Il cinema e la follia
Pergine Spettacolo Aperto 2007
IL CINEMA E LA FOLLIA
Giovedì 12 luglio ore 18 incontro con il critico cinematografico Gianluigi Bozza, sala Arturo Rossi Cassa Rurale
Infinite volte il fascino dello spettatore per lo schermo è stato giocato sulla straordinarietà delle storie narrate e dei loro protagonisti. L'idea della straordinarietà ha modulazioni infinite: da chi ha potuto assumere ruoli assolutamente unici (gli eroi, i re, i grandi divi) a chi si è trovato al centro di eventi che hanno fatto la storia o che per la loro assoluta eccezionalità stimolano una sorta di invidia per non essere stati prescelti dal destino. Una delle accezioni della straordinarietà è notoriamente legata alla mostruosità (collegandosi con il fantastico e il magico). Nella storia del cinema il titolo più importante di riferimento il maledetto e leggendario "Freaks" (1932) di Tod Browning che è considerato una sorta di inno alla mostruosità innocente contro una normalità colpevole. Ma mostri sono anche i vampiri, i fantasmi dalla faccia sfigurata racchiusi nei magazzini del teatro dell'Opera, il principe prigioniero di una malia di "La Bella e la Bestia" (del 1946 è il film di Jean Cocteau e del 1991 il cartone animato di Gary Trousdale e Kirk Wise), il gobbo Quasimodo di "Notre Dame de Paris" o il professor McLeod, il protagonista dal volto sfigurato di "L'uomo senza volto" (1993) di e con Mel Gibson.

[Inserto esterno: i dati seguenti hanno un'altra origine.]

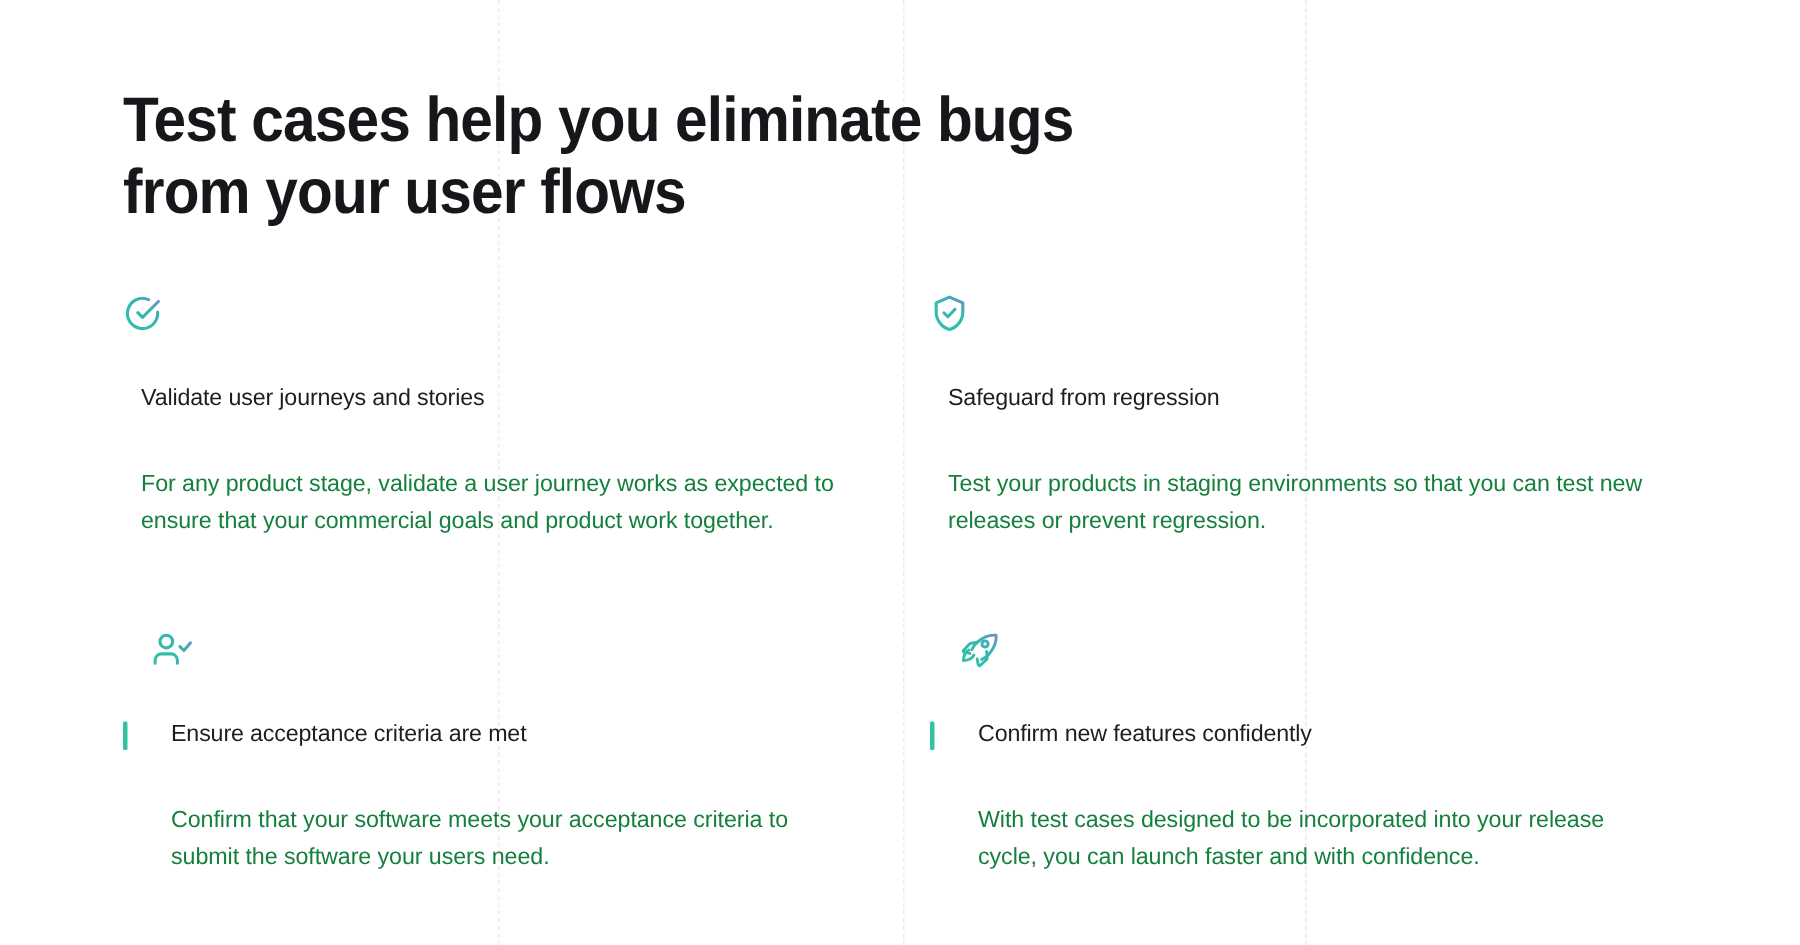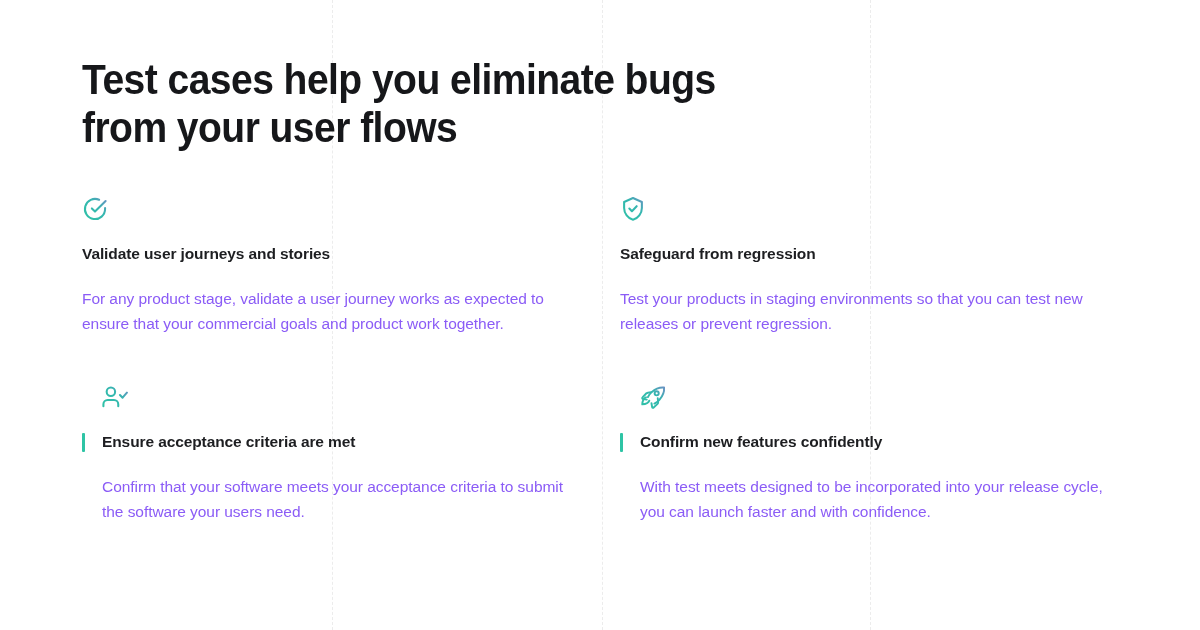"Validate user journeys and stories" .card-title { font-weight: 700 -> 400; margin: 0 -> 12px }
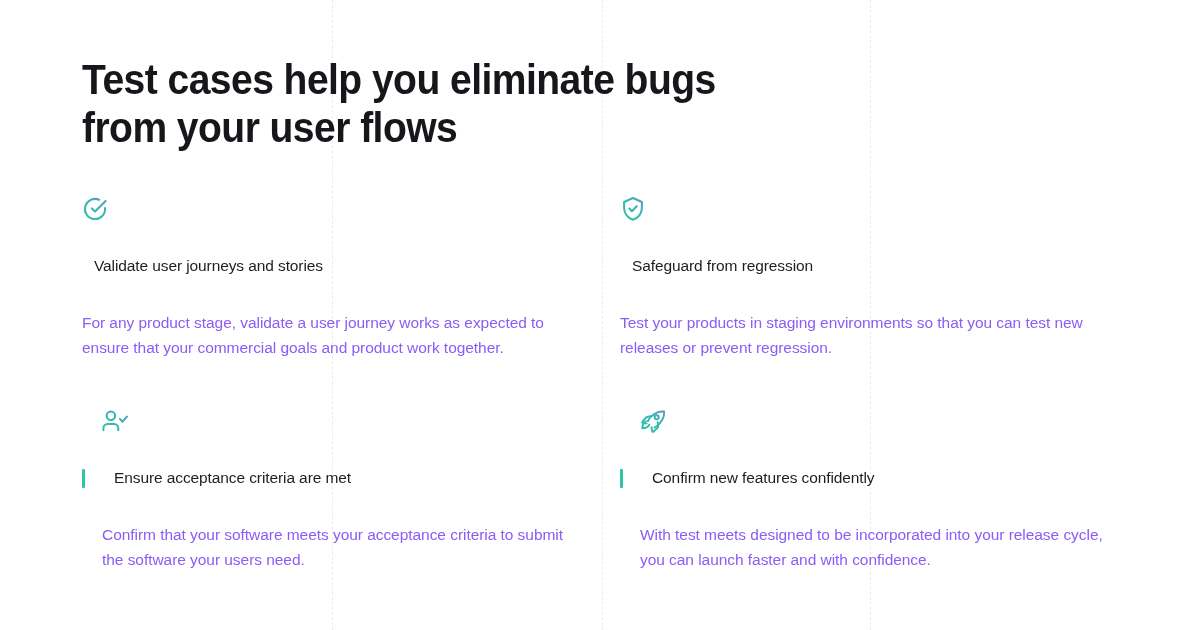"For any product stage, validate" .card-body { color: #8b5cf6 -> #15803d; margin: 0 -> 12px }
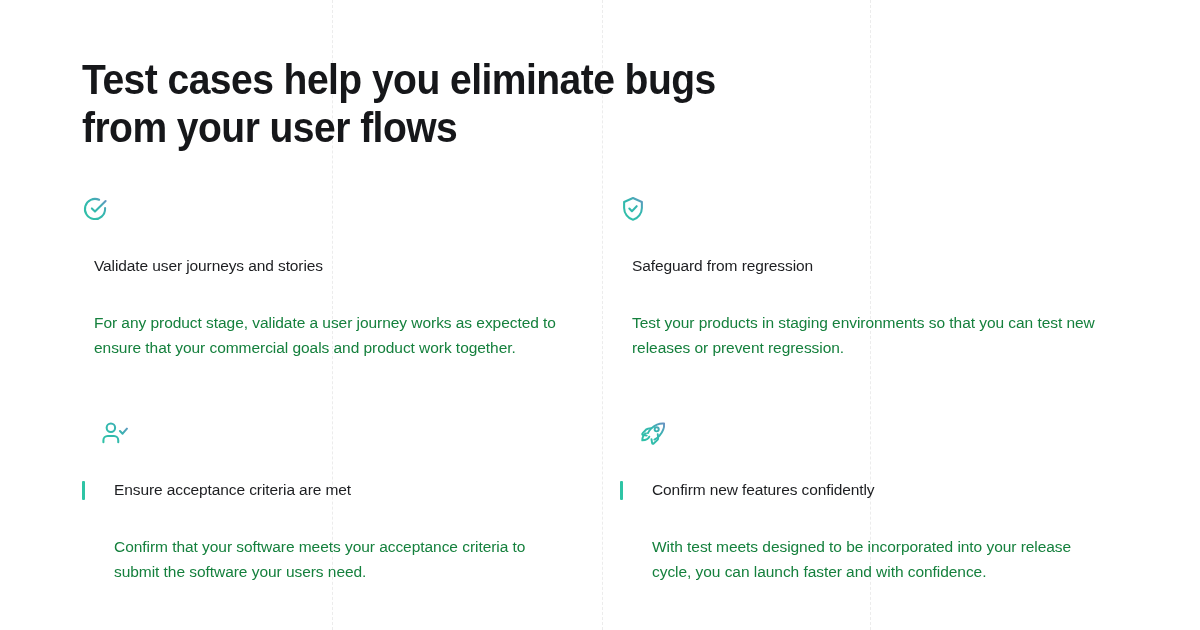"With test meets designed to" p.card-body { text: meets -> cases }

Un'altra fondamentale accezione della straordinarietà è riconducibile alla pazzia. Come sottolinea il celebre, ma introvabile "Marat-Sade" (1966) di Peter Brook, l'illuminismo ha portato con sè oltre che il mito della ragione anche il fascino per l'irrazionale. E così i pazzi divenivano oggetto di attrazione per i borghesi e gli intellettuali che avevo promosso e condiviso la rivoluzione francese. Il cinema ha riproposto in chiave spettacolare un innumerevole quantità di film in cui la follia è legata alle paure che emergono dall'inconscio, alle personalità dalle identità imperfette, a comportamenti efferati che superano ogni immaginazione criminale. È questo un approccio che non ha mai conosciuto momenti di crisi e che comprende opere famosissime. Solo per citarne alcune: "Psyco" (1960) di Alfred Hitchcock, "Il silenzio degli innocenti" (1991) di Jonathan Demme, "Seven" (1995) di David Fincher.
Un altro filone riguarda la malattia mentale come sofferenza che si annida nelle esperienze dell'infanzia e più in generale nei rapporti familiari. Anche queste problematiche sono state ampiamente sondate dal cinema e anche dalla televisione in ogni parte del mondo. Se, per darsi un limite, ci si richiama al cinema italiano si possono rammentare "Europa 51" (1952) di Roberto Rossellini, "Deserto rosso" (1964) di Michelangelo Antonioni, "I pugni in tasca" (1965) di Marco Belloccio, "L'ospite" (1972) di Liliana Cavani, "Storia di Piera" (1983) di Marco Ferreri e "Il grande cocomero" (1993) di Francesca Archibugi.
Il filone più strettamente legato al rapporto malattia mentale-reclusione manicomiale (che è quello che tenteremo di seguire prevalentemente giovedì luglio) non è particolarmente nutrito, soprattutto se si esclude i documentari. Il titolo in assoluto più conosciuto è "Qualcuno volò sul nido del cuculo" (1975) di Milos Forman. Ad esso possono essere associati film precedenti come "Il corridoio della paura" (1963) di Samuel Fuller, "Un angelo alla mia tavola" (1990) di Jane Campion, "La fossa dei serpenti" (1948) di Anatole Litkvak, "Improvvisamente l'estate scorsa" (1959) di Joseph L. Mankiewicz. Ma non può mancare il mitico "Il gabinetto del dottor Caligari" (1920) di Robert Wiene in cui l'uso delle tecniche terapeutiche diviene uno strumento che rende schiavi gli uomini.